The One Question…
Our search firm is doing a good job generating flow for our open need.  They seem prepared on questions related to compensation, red flags in a candidate’s background, availability, etc.  Are there any questions you think we should ask our search professional about candidates?
Part of the reason you are using a search firm is to have them ask the difficult candidate questions.  I spend a lot of time early on with candidates asking them about their motivation for changing jobs, their successes, their failures and their relationships with key stakeholders.  I want to be prepared for any question a client might ask.

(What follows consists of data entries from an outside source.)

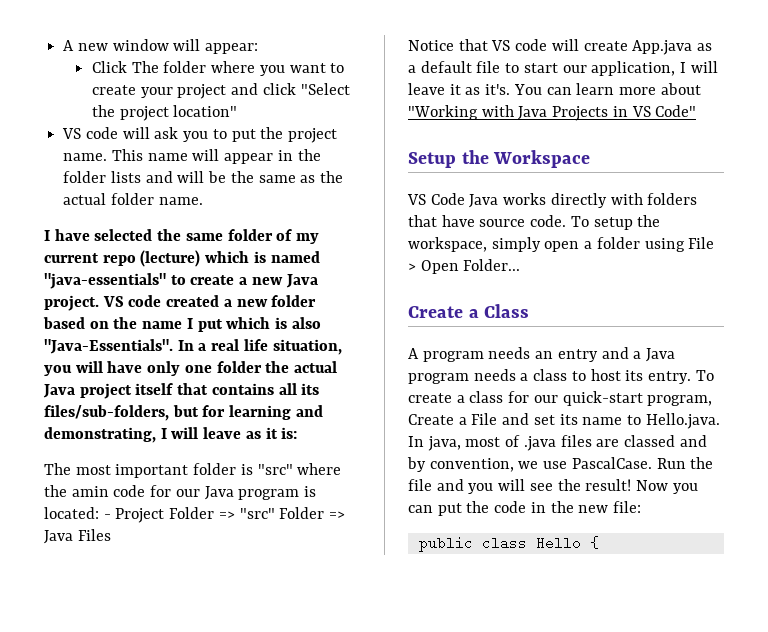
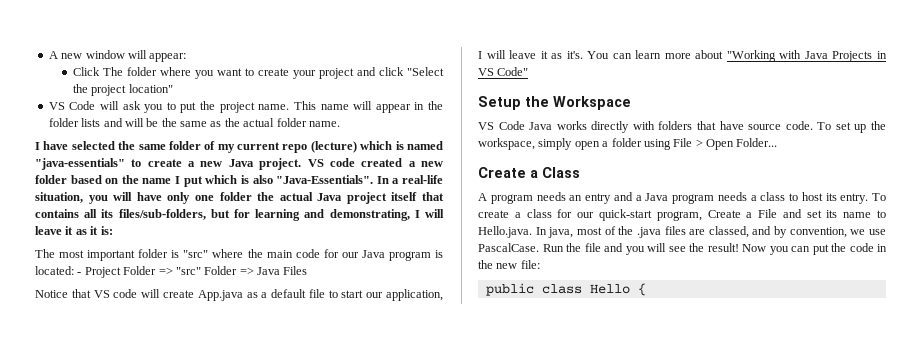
- VS code will ask you to put the project name.
+ VS Code will ask you to put the project name.
- In a real life situation, you will have only one folder the actual Java project itself that contains all its files/sub-folders, but for learning and demonstrating, I will leave as it is:
+ In a real-life situation, you will have only one folder the actual Java project itself that contains all its files/sub-folders, but for learning and demonstrating, I will leave it as it is:
- The most important folder is "src" where the amin code for our Java program is located: - Project Folder => "src" Folder => Java Files
+ The most important folder is "src" where the main code for our Java program is located: - Project Folder => "src" Folder => Java Files
- To setup the workspace, simply open a folder using File > Open Folder...
+ To set up the workspace, simply open a folder using File > Open Folder...
- To create a class for our quick-start program, Create a File and set its name to Hello.java. In java, most of .java files are classed and by convention, we use PascalCase.
+ To create a class for our quick-start program, Create a File and set its name to Hello.java. In java, most of the .java files are classed, and by convention, we use PascalCase.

The one question I rarely get nowadays from clients is “how would I rate the candidate?” It’s surprising that more clients don’t ask this question as it forces search professionals to provide more data on candidate likes and dislikes.  The risk to the search firm is that if they are too positive in their assessment, they might lose credibility if the candidate doesn’t interview well.  If the search firm is not overly positive on a candidate, the firm runs the risk of the candidate not being interviewed.  
In my opinion, I feel an open and honest exchange with clients helps strengthens the relationship as well as alignment on the candidate profile.  Ultimately I want to be the eyes and ears for my client and think about talent the way that they do.  So every exchange, however painful, is a valuable one for me.
My sense is that clients don’t ask search firms to rate candidates because the reply may focus on all the positives without much commentary on concerns or risks.  If this is a legitimate concern, clients could ask the search firms different questions that help tease out feedback on the candidates:
What do believe will limit this individual’s growth within our company?
What percentile would you put this person in relative to his/her peers?
How would you force rank this candidate against all the others you have considered or presented for the role?
If a client asks their search partner for candidate ratings, the longer term outcome could be that the client and search partner are lockstep in assessing what “great” looks like.